Traffic Light [1]

1.8K 205 48
                                    

Emansipasi para kaum LGBT.

Daniel mendengus, cukup keras untuk membuat wanita disampingnya menoleh. Pemuda itu acuh, kembali memperhatikan seorang pria berkulit hitam yang masih asik membagikan selebaran di seberang jalan sana. Dikepala pria itu terikat sebuah headban bermotif pelangi.

Suara lembut dari Taylor Swift saat mendendangkan Wildest Dream lewat headphone menyumbat sebagian besar kemampuan mendengarnya. Satu-satunya hal yang membuat Daniel sedikit rileks meskipun tubuhnya terasa kaku.

Tiga menit lagi.

Masih butuh tiga menit untuk menunggu bus yang akan membawanya pulang. Jika saja uang sakunya tidak habis dia belikan litelatur, Daniel pasti rela menyetop sebuah taksi daripada harus menunggu seperti ini.

"Hey! Watch your move!"

"Go die you piece of shit! Gay isnt approved here!" Meski samar, Daniel menoleh lagi ketika menangkap teriakan-teriakan anarkis. Diseberang sana, dapat dia lihat jelas ketika seorang pria bersurai merah meludahi pria berkulit hitam yang tadinya menyebarkan selebaran sambil tersenyum lebar.

Ekspresi tersinggung di wajah pria itu menyulut sesuatu dalam batin Daniel. Hendak mendekat ketika mendadak suara klakson yang familiar terdengar, Daniel menilik kesamping. Melihat sebuah bus kuning tengah melaju mendekat lantas berhenti tepat didepannya. Menghalangi pandangan tentang si pria berkulit hitam yang kembali berteriak-teriak di seberang sana.

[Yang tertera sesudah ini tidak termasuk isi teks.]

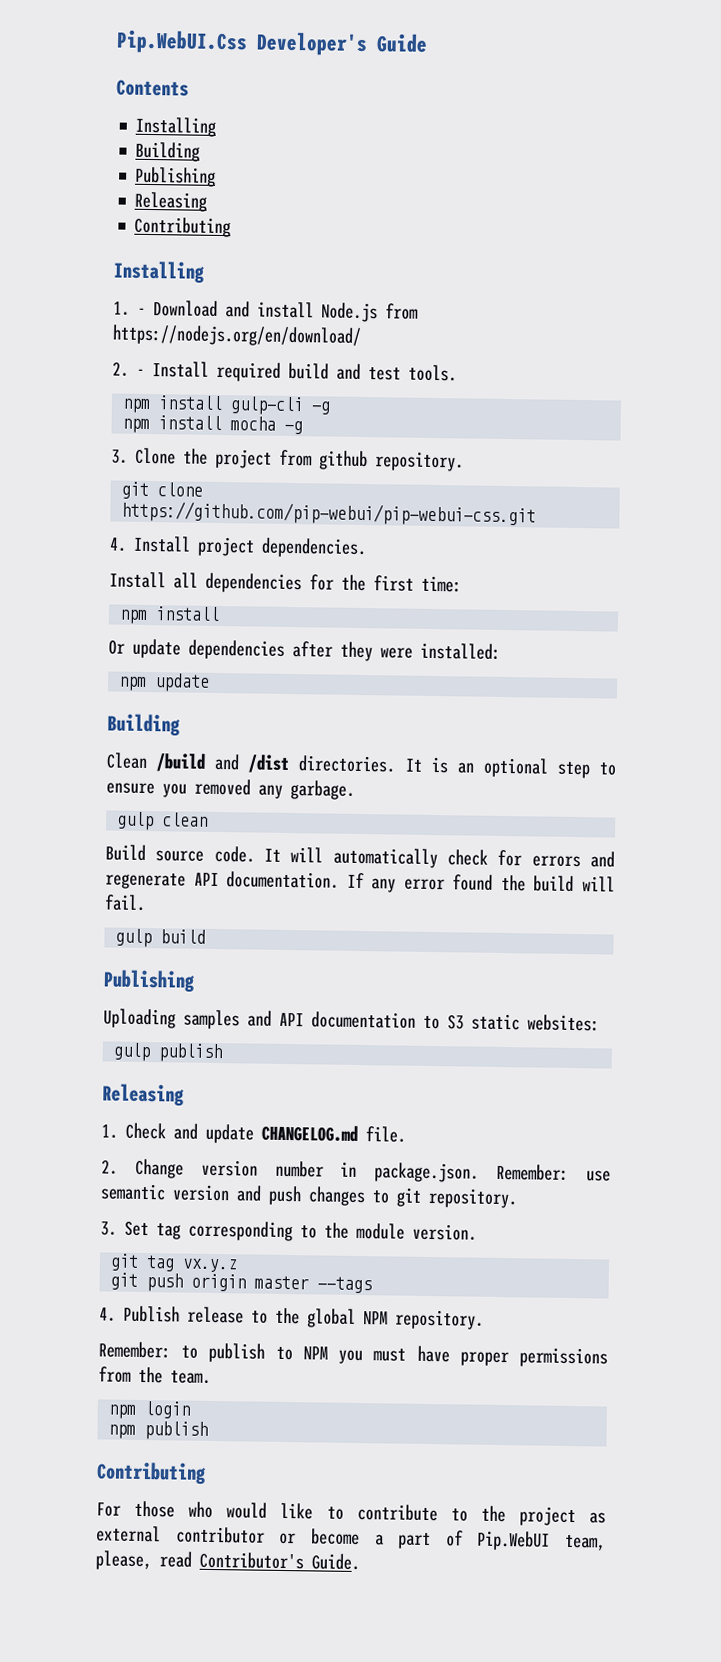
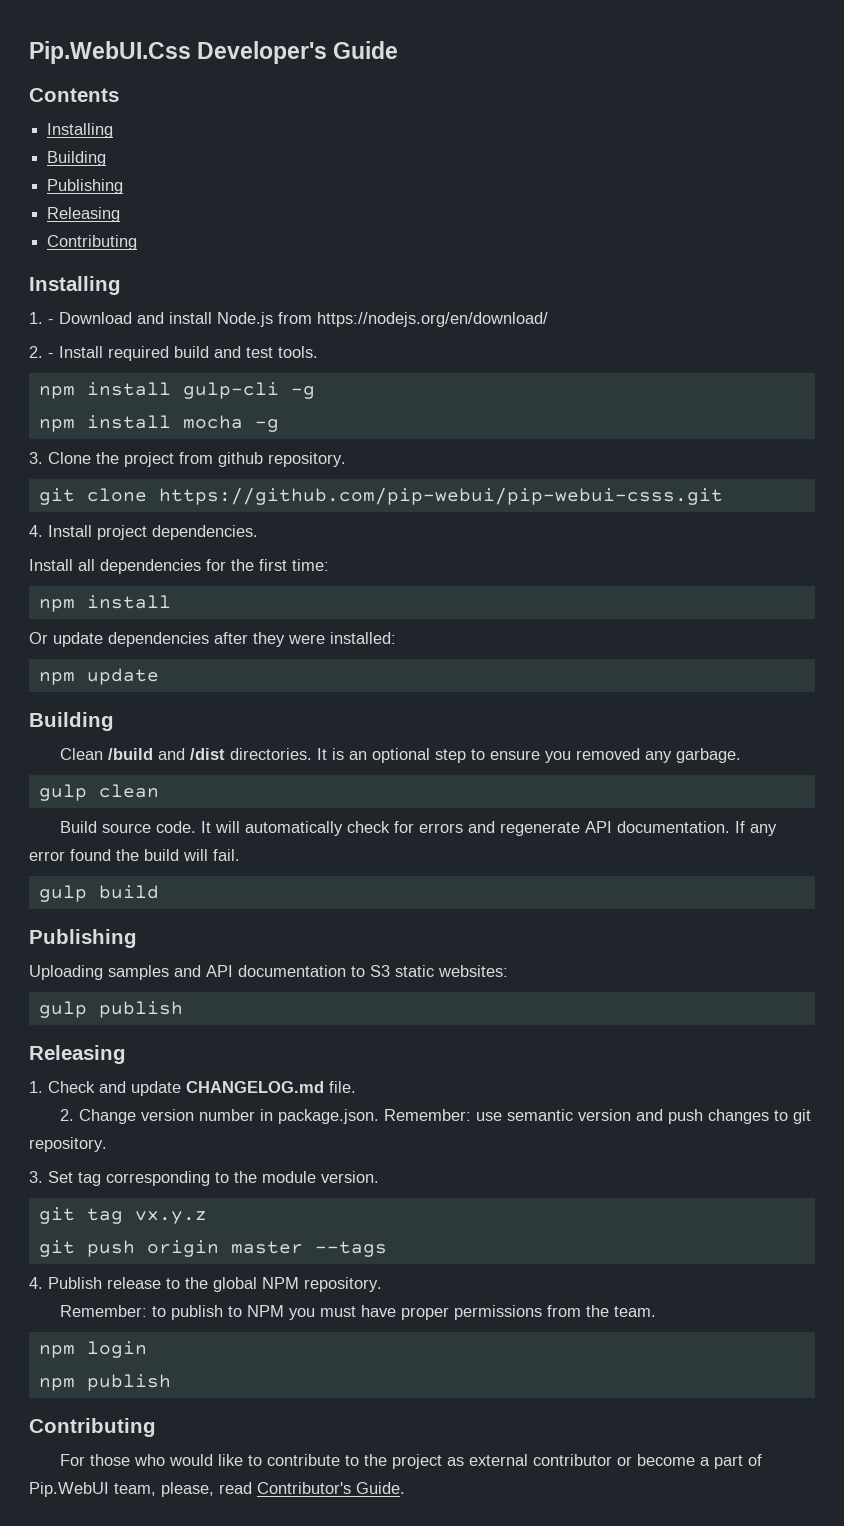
[121,500,537,527] https://github.com/pip-webui/pip-webui-css.git -> [158,487,723,505] https://github.com/pip-webui/pip-webui-csss.git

Entahlah, Daniel menghela nafas pelan. Bangkit dari duduknya lantas masuk kedalam bus diikuti wanita yang sedari tadi menemaninya menunggu di halte. Untuk sekarang, Daniel tidak ingin memikirkan apapun selain kehangatan kasurnya.

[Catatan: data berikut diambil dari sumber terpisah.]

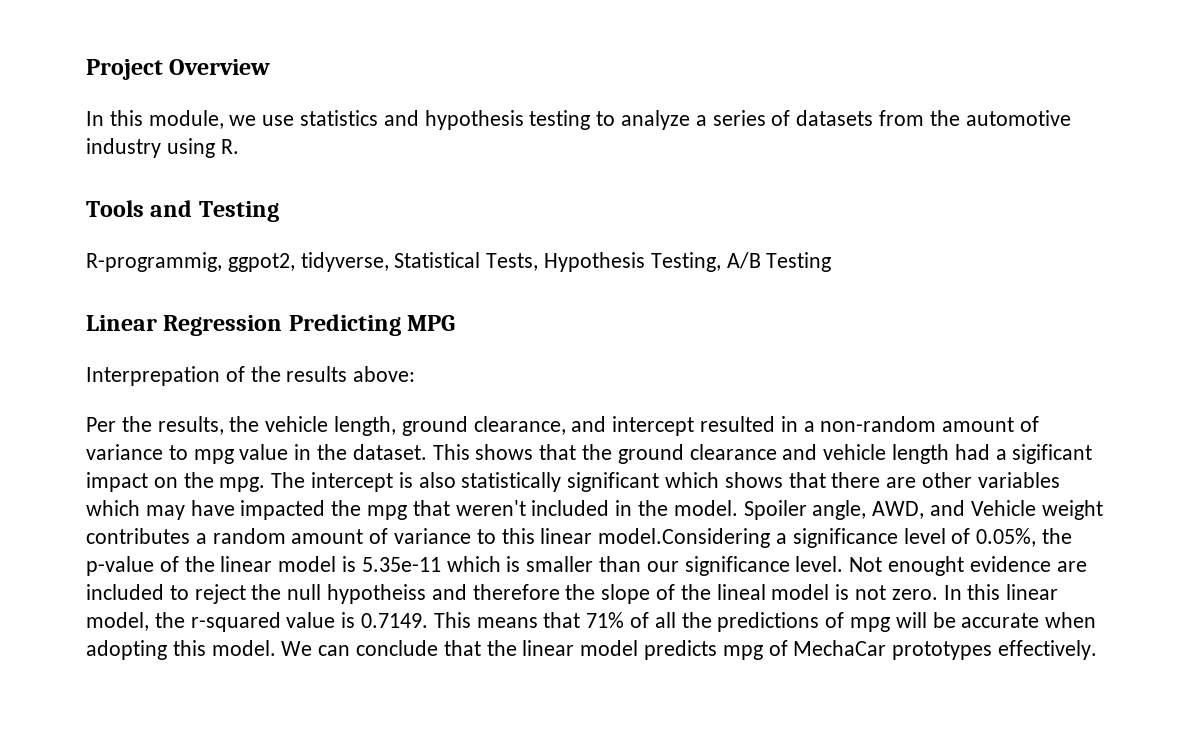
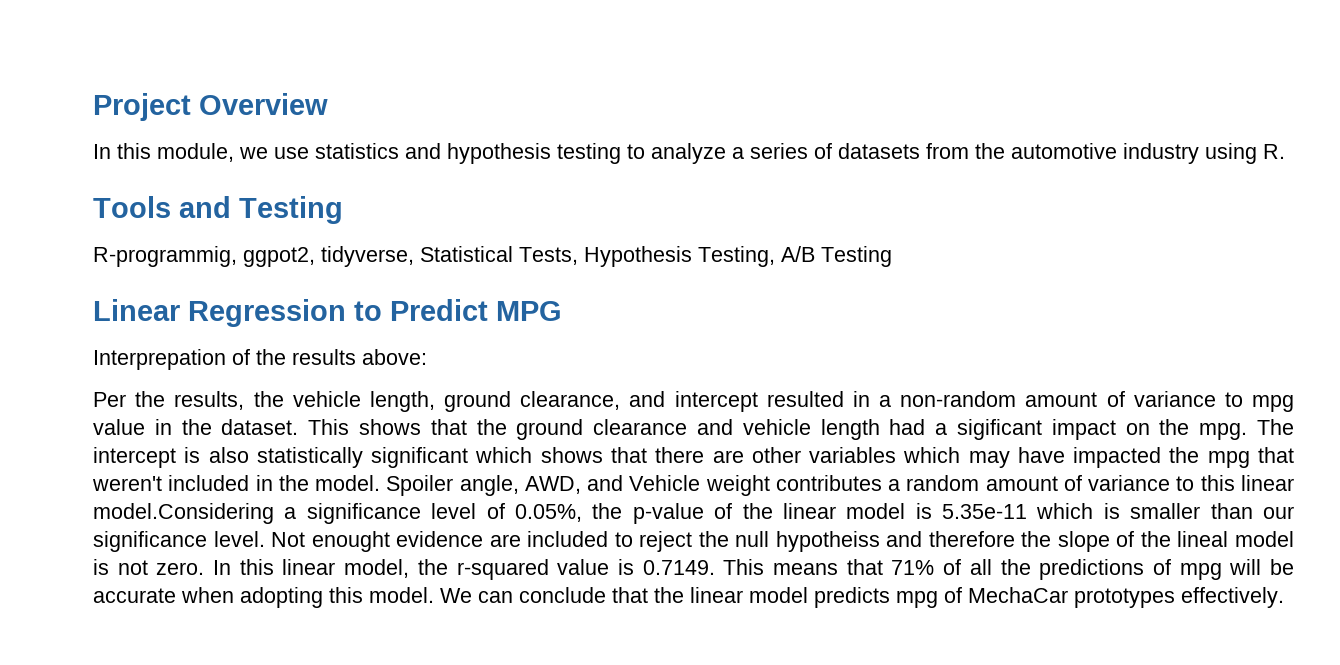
[288,314,401,336] Predicting -> [354,299,488,321] to Predict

Daniel mengedarkan pandangannya, mencari tempat kosong selagi pintu bus mulai menutup. Kemudian berjalan terseok menuju salah satu set kursi yang satu sisinya masih kosong. Sedikit terkejut, Daniel menyempatkan untuk tersenyum kala mendapati sosok asian yang ternyata duduk lebih dulu disana.

"Excuse me" katanya, sopan. Mendudukkan diri di sisi pria Asia yang balas memandangnya sambil tersenyum, mengangguk pelan. Daniel menyandarkan punggungnya (yang dihalangi tas ransel) lalu melirik ke teman sebangkunya yang nampak asik menatap keluar jendela.

Mendadak bayangan tentang pejuang LGBT didepan kampusnya terulang di benak. Daniel mengernyit sebentar, lantas menggeleng pelan. Dia merasa heran karena tidak menemukan relasi antara kaum LGBT dengan pria Asiaehemtampan yang duduk disampingnya.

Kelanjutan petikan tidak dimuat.